The I.S.S. was founded in 1905 by Upton Sinclair, Walter Lippmann, Clarence Darrow, and Jack London with the stated purpose of throwing "light on the world-wide movement of industrial democracy known as socialism."

Name change
In the spring of 1921, the ISS held a vote regarding the name and goals of their organization. Harry Laidler announced: "the members of the Intercollegiate Socialist Society had declared themselves in favor of the change in name and purpose." In November, the organization assumed its new name and enlarged its scope to addressing society at large. They also presented their new guiding principle: "Education for a New Social Order Based on Production for Public Use and Not for Private Profit."

Early years
In its early years, the LID addressed societal problems such as poverty, child labor, work conditions, and poor housing conditions, under the leadership of notable activists: Robert Morss Lovett, Charles P. Steinmetz, Florence Kelley, and Stuart Chase. It became the base for leftwing intellectuals, otherwise known as Muckrakers. During the Great Depression of the 1930s, the LID organized radio stations and broadcasts centered around the New Deal. Throughout its history, the LID has called itself a proponent of the labor movement. The group saw this movement as a progressive force that is misunderstood by intellectuals. The goal of this is to break down these perceived boundaries and to promote "education for increasing democracy in our economic, political, and cultural life"

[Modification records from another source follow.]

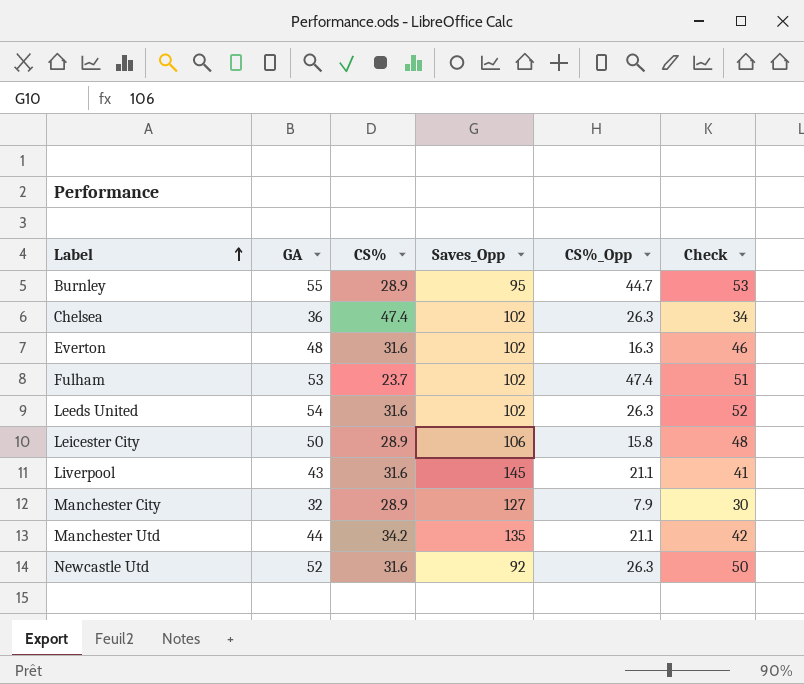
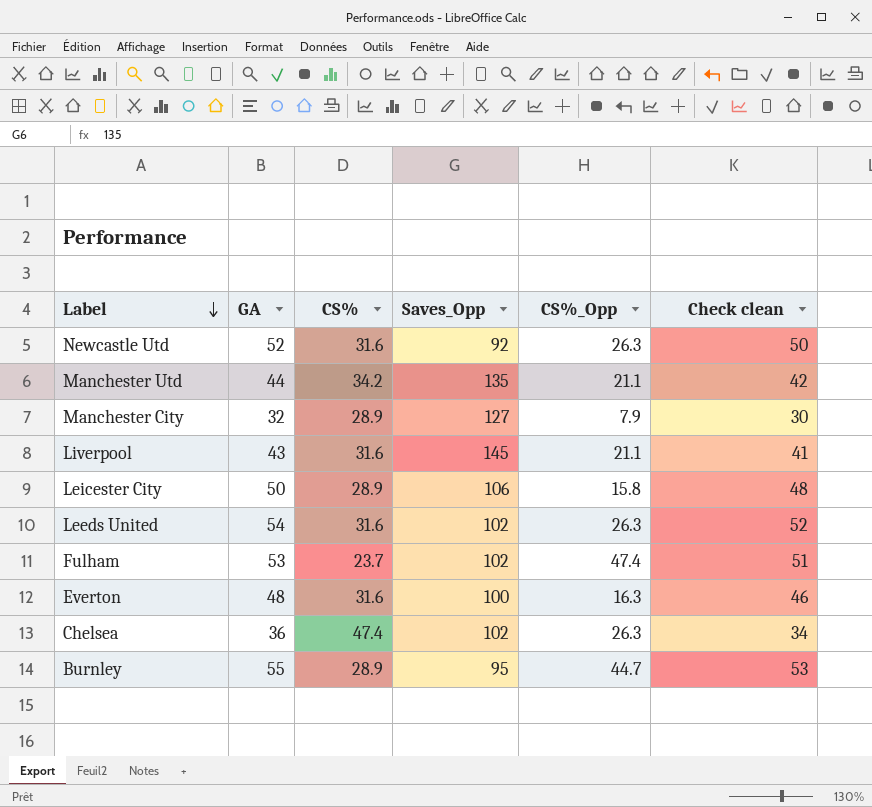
row order: Label ascending -> Label descending
column name: Check -> Check clean
Everton | Saves_Opp: 102 -> 100

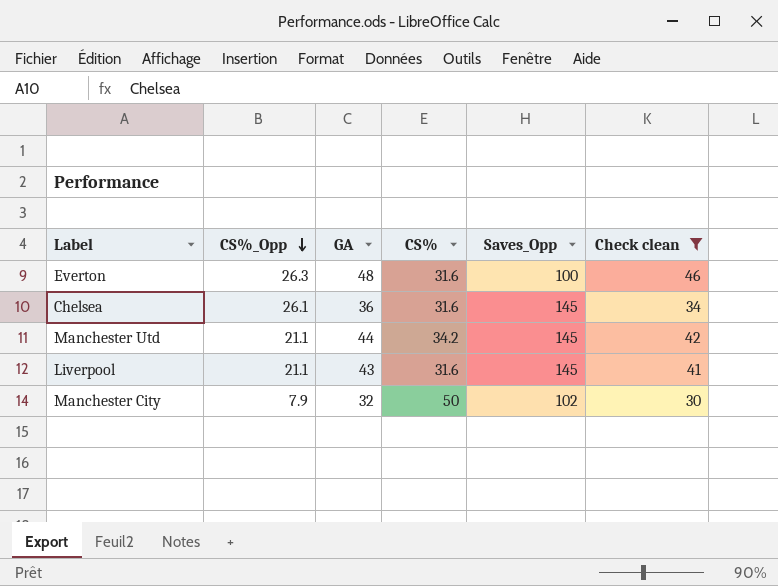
filter: none -> Check clean <= 46
row order: Label descending -> CS%_Opp descending
column CS%_Opp | position: 5 -> 2
Everton | CS%_Opp: 16.3 -> 26.3
Chelsea | CS%_Opp: 26.3 -> 26.1
Chelsea | CS%: 47.4 -> 31.6
Chelsea | Saves_Opp: 102 -> 145
Manchester Utd | Saves_Opp: 135 -> 145
Manchester City | CS%: 28.9 -> 50
Manchester City | Saves_Opp: 127 -> 102

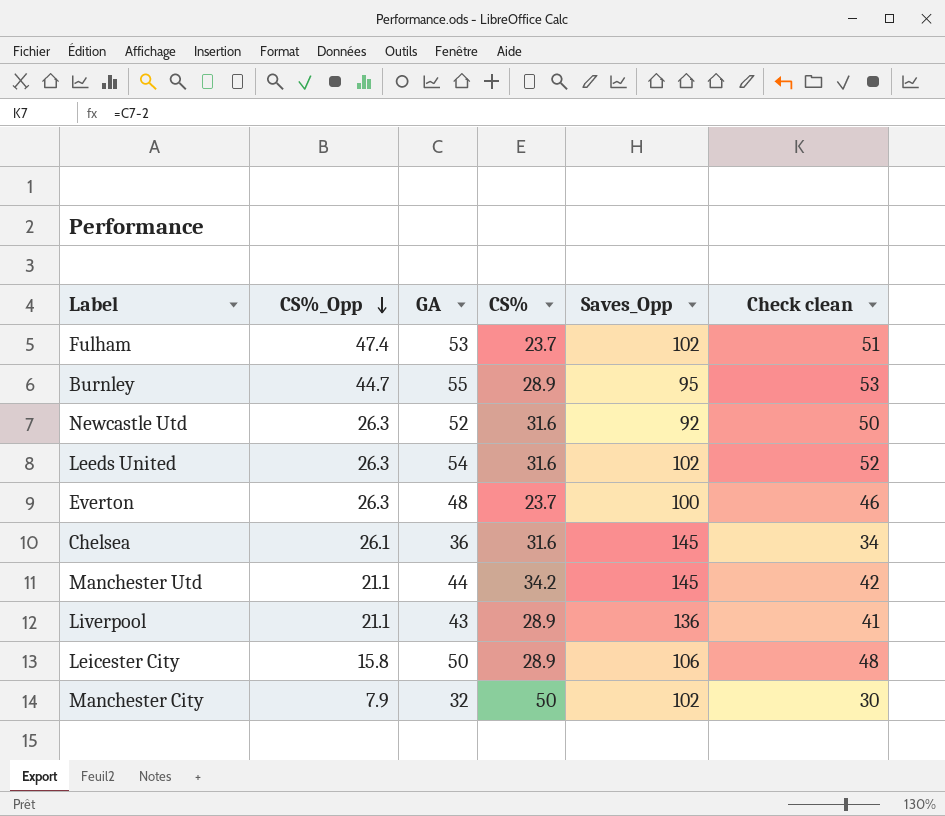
filter: Check clean <= 46 -> none
Everton | CS%: 31.6 -> 23.7
Liverpool | CS%: 31.6 -> 28.9
Liverpool | Saves_Opp: 145 -> 136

Today's affiliates are mostly anti-communists and focus their energy on democracy building in places such as Eastern Europe, Africa, and Central America, while paying very little attention to its domestic program.

Student affiliates 

Its campus presence waned until the Great Depression of the 1930s led to an increase in radical student activism. The collegiate section was reorganized into an autonomous Student League for Industrial Democracy (SLID) in 1933. This merged with the Communist National Student League in 1935 to create the popular front American Student Union. LID activity on campus remained somewhat dormant until 1946, when the Student League for Industrial Democracy was reconstituted.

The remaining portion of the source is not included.